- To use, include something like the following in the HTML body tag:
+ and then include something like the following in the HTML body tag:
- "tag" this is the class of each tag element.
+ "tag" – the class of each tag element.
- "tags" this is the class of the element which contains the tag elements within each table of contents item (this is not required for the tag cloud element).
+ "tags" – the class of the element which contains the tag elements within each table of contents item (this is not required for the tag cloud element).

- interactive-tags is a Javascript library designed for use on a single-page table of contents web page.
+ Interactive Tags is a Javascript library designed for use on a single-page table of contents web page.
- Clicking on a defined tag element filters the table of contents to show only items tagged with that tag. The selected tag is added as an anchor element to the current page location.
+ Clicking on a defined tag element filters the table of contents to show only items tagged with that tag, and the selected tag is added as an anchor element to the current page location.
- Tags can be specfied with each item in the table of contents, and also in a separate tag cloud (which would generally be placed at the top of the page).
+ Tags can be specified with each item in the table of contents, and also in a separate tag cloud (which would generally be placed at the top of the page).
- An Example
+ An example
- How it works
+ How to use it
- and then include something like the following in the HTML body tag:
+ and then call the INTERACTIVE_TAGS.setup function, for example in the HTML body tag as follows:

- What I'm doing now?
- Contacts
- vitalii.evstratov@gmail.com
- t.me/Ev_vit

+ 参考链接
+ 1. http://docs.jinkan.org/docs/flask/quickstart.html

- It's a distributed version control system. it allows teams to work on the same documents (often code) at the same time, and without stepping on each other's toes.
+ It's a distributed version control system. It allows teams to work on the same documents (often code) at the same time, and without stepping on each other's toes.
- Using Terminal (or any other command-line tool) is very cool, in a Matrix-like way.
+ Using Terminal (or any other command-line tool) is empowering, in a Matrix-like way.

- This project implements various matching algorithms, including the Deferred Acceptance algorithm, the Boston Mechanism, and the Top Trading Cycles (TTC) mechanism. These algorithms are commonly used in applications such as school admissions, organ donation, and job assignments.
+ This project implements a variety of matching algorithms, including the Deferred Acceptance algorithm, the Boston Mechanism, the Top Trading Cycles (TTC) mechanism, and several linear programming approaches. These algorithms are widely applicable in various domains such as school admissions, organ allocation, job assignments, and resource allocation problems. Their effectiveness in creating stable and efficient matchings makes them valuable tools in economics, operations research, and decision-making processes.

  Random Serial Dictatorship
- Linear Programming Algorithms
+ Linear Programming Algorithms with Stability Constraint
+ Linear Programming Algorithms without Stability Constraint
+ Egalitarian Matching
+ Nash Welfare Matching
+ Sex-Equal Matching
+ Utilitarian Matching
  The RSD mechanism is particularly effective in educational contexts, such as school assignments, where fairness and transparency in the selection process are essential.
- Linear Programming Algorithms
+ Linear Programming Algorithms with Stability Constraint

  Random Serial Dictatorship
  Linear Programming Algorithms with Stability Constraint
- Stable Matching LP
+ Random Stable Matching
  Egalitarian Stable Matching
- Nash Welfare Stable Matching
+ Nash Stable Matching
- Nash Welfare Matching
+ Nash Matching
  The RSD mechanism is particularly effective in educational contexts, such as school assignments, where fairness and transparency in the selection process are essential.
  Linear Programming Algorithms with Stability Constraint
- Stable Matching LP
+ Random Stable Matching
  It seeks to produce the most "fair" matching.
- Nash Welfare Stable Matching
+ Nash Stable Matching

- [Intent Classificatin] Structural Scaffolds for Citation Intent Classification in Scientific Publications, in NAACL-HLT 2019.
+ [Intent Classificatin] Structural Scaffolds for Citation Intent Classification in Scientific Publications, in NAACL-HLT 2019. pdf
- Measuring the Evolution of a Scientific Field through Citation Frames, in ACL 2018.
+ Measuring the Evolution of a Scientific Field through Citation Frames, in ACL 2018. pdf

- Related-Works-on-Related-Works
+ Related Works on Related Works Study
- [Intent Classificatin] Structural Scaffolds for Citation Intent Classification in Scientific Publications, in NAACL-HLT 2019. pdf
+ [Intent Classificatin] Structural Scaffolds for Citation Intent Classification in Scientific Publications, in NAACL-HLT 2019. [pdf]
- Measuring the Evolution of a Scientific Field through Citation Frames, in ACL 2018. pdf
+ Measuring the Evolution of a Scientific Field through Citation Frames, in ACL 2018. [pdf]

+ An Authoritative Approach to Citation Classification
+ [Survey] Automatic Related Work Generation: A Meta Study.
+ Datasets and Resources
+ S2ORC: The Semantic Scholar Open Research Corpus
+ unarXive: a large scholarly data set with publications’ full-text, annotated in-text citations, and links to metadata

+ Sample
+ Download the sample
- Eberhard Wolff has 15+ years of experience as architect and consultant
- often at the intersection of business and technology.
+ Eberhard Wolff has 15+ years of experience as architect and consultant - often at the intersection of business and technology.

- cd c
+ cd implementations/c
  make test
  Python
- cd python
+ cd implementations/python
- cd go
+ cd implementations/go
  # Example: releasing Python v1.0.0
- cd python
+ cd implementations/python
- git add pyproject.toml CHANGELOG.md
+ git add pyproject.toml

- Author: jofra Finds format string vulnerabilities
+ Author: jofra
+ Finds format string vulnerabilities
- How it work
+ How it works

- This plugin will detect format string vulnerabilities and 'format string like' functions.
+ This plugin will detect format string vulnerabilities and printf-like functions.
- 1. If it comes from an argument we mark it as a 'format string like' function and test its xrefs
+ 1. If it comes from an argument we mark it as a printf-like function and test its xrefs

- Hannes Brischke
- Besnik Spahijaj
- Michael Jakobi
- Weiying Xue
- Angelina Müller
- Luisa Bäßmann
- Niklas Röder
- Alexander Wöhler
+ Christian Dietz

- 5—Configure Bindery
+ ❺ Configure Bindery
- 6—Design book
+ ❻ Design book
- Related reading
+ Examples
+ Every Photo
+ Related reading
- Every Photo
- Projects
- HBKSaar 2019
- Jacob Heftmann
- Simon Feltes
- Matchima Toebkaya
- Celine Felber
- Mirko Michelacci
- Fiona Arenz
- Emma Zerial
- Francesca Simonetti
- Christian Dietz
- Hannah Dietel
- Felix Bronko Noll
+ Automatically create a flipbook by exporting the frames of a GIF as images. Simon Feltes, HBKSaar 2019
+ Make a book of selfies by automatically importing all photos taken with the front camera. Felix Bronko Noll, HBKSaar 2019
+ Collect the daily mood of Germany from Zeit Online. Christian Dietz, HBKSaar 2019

* * * *

Each of the records above is to be copied exactly.

- To use, include something like the following in the HTML body tag:
+ and then include something like the following in the HTML body tag:
- "tag" this is the class of each tag element.
+ "tag" – the class of each tag element.
- "tags" this is the class of the element which contains the tag elements within each table of contents item (this is not required for the tag cloud element).
+ "tags" – the class of the element which contains the tag elements within each table of contents item (this is not required for the tag cloud element).

- interactive-tags is a Javascript library designed for use on a single-page table of contents web page.
+ Interactive Tags is a Javascript library designed for use on a single-page table of contents web page.
- Clicking on a defined tag element filters the table of contents to show only items tagged with that tag. The selected tag is added as an anchor element to the current page location.
+ Clicking on a defined tag element filters the table of contents to show only items tagged with that tag, and the selected tag is added as an anchor element to the current page location.
- Tags can be specfied with each item in the table of contents, and also in a separate tag cloud (which would generally be placed at the top of the page).
+ Tags can be specified with each item in the table of contents, and also in a separate tag cloud (which would generally be placed at the top of the page).
- An Example
+ An example
- How it works
+ How to use it
- and then include something like the following in the HTML body tag:
+ and then call the INTERACTIVE_TAGS.setup function, for example in the HTML body tag as follows:

- What I'm doing now?
- Contacts
- vitalii.evstratov@gmail.com
- t.me/Ev_vit

+ 参考链接
+ 1. http://docs.jinkan.org/docs/flask/quickstart.html

- It's a distributed version control system. it allows teams to work on the same documents (often code) at the same time, and without stepping on each other's toes.
+ It's a distributed version control system. It allows teams to work on the same documents (often code) at the same time, and without stepping on each other's toes.
- Using Terminal (or any other command-line tool) is very cool, in a Matrix-like way.
+ Using Terminal (or any other command-line tool) is empowering, in a Matrix-like way.

- This project implements various matching algorithms, including the Deferred Acceptance algorithm, the Boston Mechanism, and the Top Trading Cycles (TTC) mechanism. These algorithms are commonly used in applications such as school admissions, organ donation, and job assignments.
+ This project implements a variety of matching algorithms, including the Deferred Acceptance algorithm, the Boston Mechanism, the Top Trading Cycles (TTC) mechanism, and several linear programming approaches. These algorithms are widely applicable in various domains such as school admissions, organ allocation, job assignments, and resource allocation problems. Their effectiveness in creating stable and efficient matchings makes them valuable tools in economics, operations research, and decision-making processes.

  Random Serial Dictatorship
- Linear Programming Algorithms
+ Linear Programming Algorithms with Stability Constraint
+ Linear Programming Algorithms without Stability Constraint
+ Egalitarian Matching
+ Nash Welfare Matching
+ Sex-Equal Matching
+ Utilitarian Matching
  The RSD mechanism is particularly effective in educational contexts, such as school assignments, where fairness and transparency in the selection process are essential.
- Linear Programming Algorithms
+ Linear Programming Algorithms with Stability Constraint

  Random Serial Dictatorship
  Linear Programming Algorithms with Stability Constraint
- Stable Matching LP
+ Random Stable Matching
  Egalitarian Stable Matching
- Nash Welfare Stable Matching
+ Nash Stable Matching
- Nash Welfare Matching
+ Nash Matching
  The RSD mechanism is particularly effective in educational contexts, such as school assignments, where fairness and transparency in the selection process are essential.
  Linear Programming Algorithms with Stability Constraint
- Stable Matching LP
+ Random Stable Matching
  It seeks to produce the most "fair" matching.
- Nash Welfare Stable Matching
+ Nash Stable Matching

- [Intent Classificatin] Structural Scaffolds for Citation Intent Classification in Scientific Publications, in NAACL-HLT 2019.
+ [Intent Classificatin] Structural Scaffolds for Citation Intent Classification in Scientific Publications, in NAACL-HLT 2019. pdf
- Measuring the Evolution of a Scientific Field through Citation Frames, in ACL 2018.
+ Measuring the Evolution of a Scientific Field through Citation Frames, in ACL 2018. pdf

- Related-Works-on-Related-Works
+ Related Works on Related Works Study
- [Intent Classificatin] Structural Scaffolds for Citation Intent Classification in Scientific Publications, in NAACL-HLT 2019. pdf
+ [Intent Classificatin] Structural Scaffolds for Citation Intent Classification in Scientific Publications, in NAACL-HLT 2019. [pdf]
- Measuring the Evolution of a Scientific Field through Citation Frames, in ACL 2018. pdf
+ Measuring the Evolution of a Scientific Field through Citation Frames, in ACL 2018. [pdf]

+ An Authoritative Approach to Citation Classification
+ [Survey] Automatic Related Work Generation: A Meta Study.
+ Datasets and Resources
+ S2ORC: The Semantic Scholar Open Research Corpus
+ unarXive: a large scholarly data set with publications’ full-text, annotated in-text citations, and links to metadata

+ Sample
+ Download the sample
- Eberhard Wolff has 15+ years of experience as architect and consultant
- often at the intersection of business and technology.
+ Eberhard Wolff has 15+ years of experience as architect and consultant - often at the intersection of business and technology.

- cd c
+ cd implementations/c
  make test
  Python
- cd python
+ cd implementations/python
- cd go
+ cd implementations/go
  # Example: releasing Python v1.0.0
- cd python
+ cd implementations/python
- git add pyproject.toml CHANGELOG.md
+ git add pyproject.toml

- Author: jofra Finds format string vulnerabilities
+ Author: jofra
+ Finds format string vulnerabilities
- How it work
+ How it works

- This plugin will detect format string vulnerabilities and 'format string like' functions.
+ This plugin will detect format string vulnerabilities and printf-like functions.
- 1. If it comes from an argument we mark it as a 'format string like' function and test its xrefs
+ 1. If it comes from an argument we mark it as a printf-like function and test its xrefs

- Hannes Brischke
- Besnik Spahijaj
- Michael Jakobi
- Weiying Xue
- Angelina Müller
- Luisa Bäßmann
- Niklas Röder
- Alexander Wöhler
+ Christian Dietz

- 5—Configure Bindery
+ ❺ Configure Bindery
- 6—Design book
+ ❻ Design book
- Related reading
+ Examples
+ Every Photo
+ Related reading
- Every Photo
- Projects
- HBKSaar 2019
- Jacob Heftmann
- Simon Feltes
- Matchima Toebkaya
- Celine Felber
- Mirko Michelacci
- Fiona Arenz
- Emma Zerial
- Francesca Simonetti
- Christian Dietz
- Hannah Dietel
- Felix Bronko Noll
+ Automatically create a flipbook by exporting the frames of a GIF as images. Simon Feltes, HBKSaar 2019
+ Make a book of selfies by automatically importing all photos taken with the front camera. Felix Bronko Noll, HBKSaar 2019
+ Collect the daily mood of Germany from Zeit Online. Christian Dietz, HBKSaar 2019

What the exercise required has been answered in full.